Little-Known Rule Can Reduce Your Principal Residence Tax BreakTax Planning
With residential real estate markets surging, significant unrealized gains are piling up for many homeowners. That’s good news if you’re ready to sell, but what about the tax implications? Good question.
Thankfully, the federal income tax gain exclusion break for principal residence sales is still on the books, and it’s a potentially big tax-saving deal for prospective sellers.
But beware of the little-known rule that can reduce your allowable gain exclusion if you have not always used the property as your principal residence.
This article explains that unfavorable rule after first covering some necessary background information. Here goes.
Gain Exclusion Basics
Unmarried homeowners can potentially exclude principal residence gains up to $250,000, and married homeowners can potentially exclude up to $500,000.
You report the taxable part of any gain from selling your principal residence on Schedule D of Form 1040. Assuming no retroactive change to the contrary, the current maximum federal rate for long-term capital gains is 20 percent, or 23.8 percent if you owe the 3.8 percent net investment income tax (NIIT).
If part of your principal residence gain is taxable due to business or rental use of the property, complete IRS Form 4797, Sales of Business Property. On Form 4797, you’ll calculate how much of your gain is subject to the special 25 percent maximum federal income tax rate on gain attributable to depreciation deductions: so-called unrecaptured Section 1250 gain. You may also owe the 3.8 percent NIIT on all or part of the unrecaptured Section 1250 gain.
Pass the Ownership and Use Tests
To take full advantage of the principal residence gain exclusion break, you must pass both the ownership and use tests.
- To pass the ownership test, you must have owned the home for at least two years out of the five year period ending on the sale date.
- To pass the use test, you must have used the home as your principal residence for at least two years out of the five-year period ending on the sale date.
- If you’re married and filing jointly, you qualify for the bigger $500,000 joint-filer exclusion if (1) either you or your spouse pass the ownership test for the property, and (2) both you and your spouse pass the use test.
Avoid the Anti-Recycling Rule
The other big qualification rule for the home sale gain exclusion privilege goes like this: The exclusion is generally available only when you have not excluded an earlier gain within the two-year period ending on the date of the later sale. In other words, you generally cannot recycle the gain exclusion privilege until two years have passed since you last used it.
You can claim the larger $500,000 joint-filer exclusion only if neither you nor your spouse took advantage of it for an earlier sale within the two-year period.
If one spouse claimed the exclusion within the two-year window but the other spouse did not, the exclusion is limited to $250,000.
The Conversion Problem
Once upon a time, you could convert a rental property or vacation home into your principal residence, occupy it for at least two years, sell it, and take full advantage of the home sale gain exclusion privilege of $250,000 for unmarried individuals or $500,000 for married joint-filing couples.

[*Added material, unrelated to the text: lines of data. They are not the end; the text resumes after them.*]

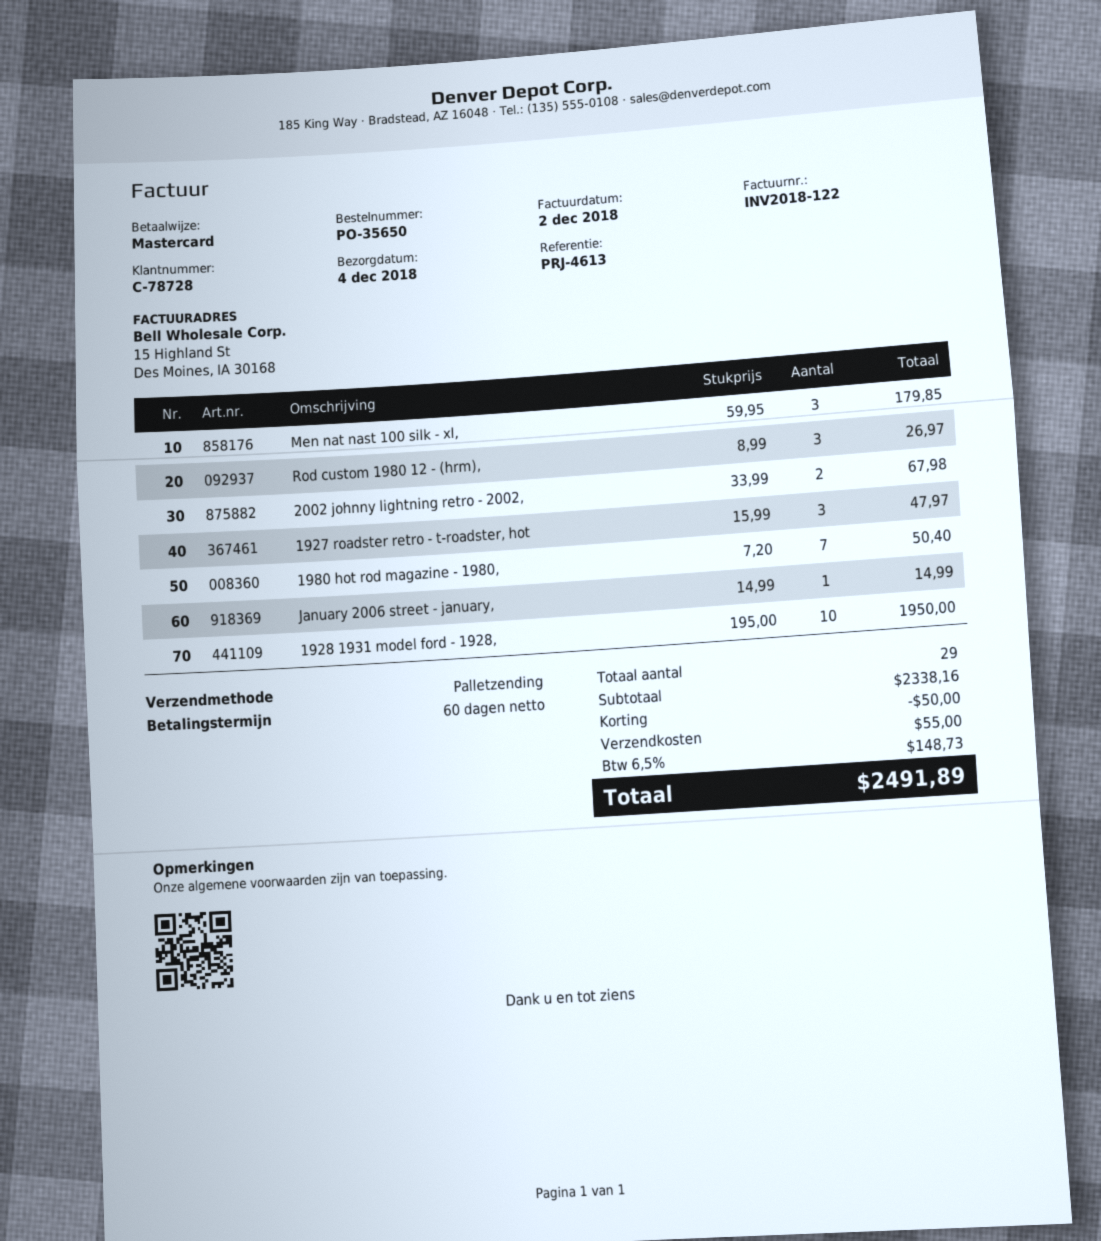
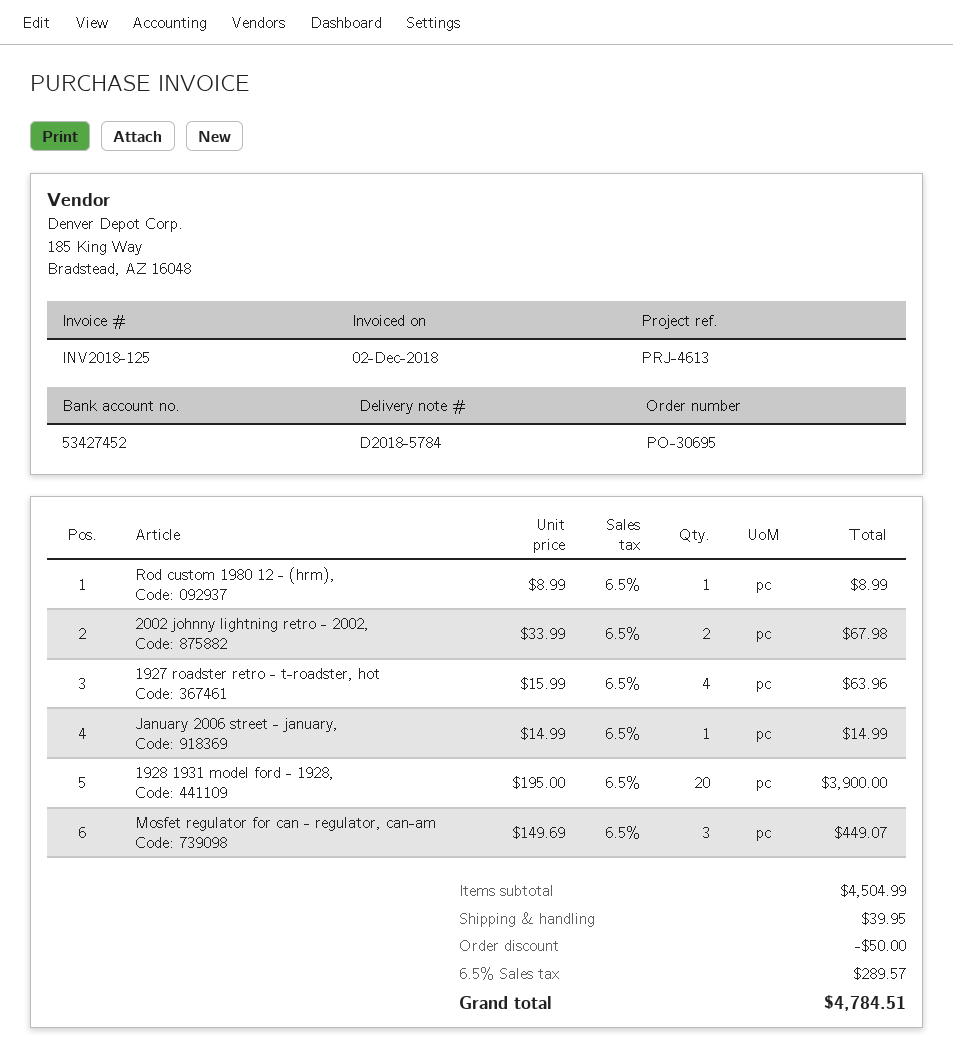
order number: PO-35650 -> PO-30695
invoice number: INV2018-122 -> INV2018-125
Men nat nast 100 silk - xl,: 3 x 59.95 = 179.85 -> none
Rod custom 1980 12 - (hrm),: 3 x 8.99 = 26.97 -> 1 x 8.99 = 8.99
1927 roadster retro - t-roadster, hot: 3 x 15.99 = 47.97 -> 4 x 15.99 = 63.96
1980 hot rod magazine - 1980,: 7 x 7.20 = 50.40 -> none
1928 1931 model ford - 1928,: 10 x 195.00 = 1950.00 -> 20 x 195.00 = 3900.00
Mosfet regulator for can - regulator, can-am: none -> 3 x 149.69 = 449.07
subtotal: 2338.16 -> 4504.99
shipping: 55.00 -> 39.95
tax: 6.5% = 148.73 -> 6.5% = 289.57
total: 2491.89 -> 4784.51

Unfortunately, legislation enacted back in 2008 included an unfavorable provision for sales that occur after that year. The provision can make a portion of your gain from selling an affected residence ineligible for the gain exclusion privilege.
We will call the amount of gain that is made ineligible the non-excludable gain. The non-excludable gain amount is calculated as follows.
Step 1. Take the total gain and subtract any gain from depreciation deductions claimed against the property for periods after May 6, 1997. Include the gain from depreciation (so-called unrecaptured Section 1250 gain) in your taxable income. Carry the remaining gain to Step 3.
Step 2. Calculate the non-excludable gain fraction.
The numerator of the fraction is the amount of time after 2008 during which the property is not used as your principal residence. These times are called periods of non-qualified use.
But periods of non-qualified use don’t include temporary absences that aggregate to two years or less due to changes of employment, health conditions, or other circumstances specified in IRS guidance.
Periods of non-qualified use also don’t include times when the property is not used as your principal residence if those times are
- after the last day of use as your principal residence, and
- within the five-year period ending on the sale date. (See Example 4 below.)
The denominator of the fraction is your total ownership period for the property.
Step 3. Calculate the non-excludable gain by multiplying the gain from Step 1 by the non-excludable gain fraction from Step 2.
Step 4. Report on Schedule D of Form 1040 the non-excludable gain calculated in Step 3. Also report any unrecaptured Section 1250 gain from depreciation for periods after May 6, 1997, from Step 1. The remaining gain is eligible for the gain exclusion privilege, assuming you meet the timing requirements.
In our continuing efforts to reduce taxpayer confusion resulting from overly complicated federal income tax rules, we present the following examples that illustrate how to calculate non-excludable gains from principal residence sales.
By reducing your allowable tax-free gain exclusion break, the unfavorable rule examined in this article takes some of the tax-saving fun out of converting a rental property or vacation home into your principal residence.
That said, a reduced gain exclusion is better than no gain exclusion at all.
Finally, converting a property into your principal residence sooner rather than later can give you a better tax result, because it minimizes the period of non-qualified use that can reduce your gain exclusion.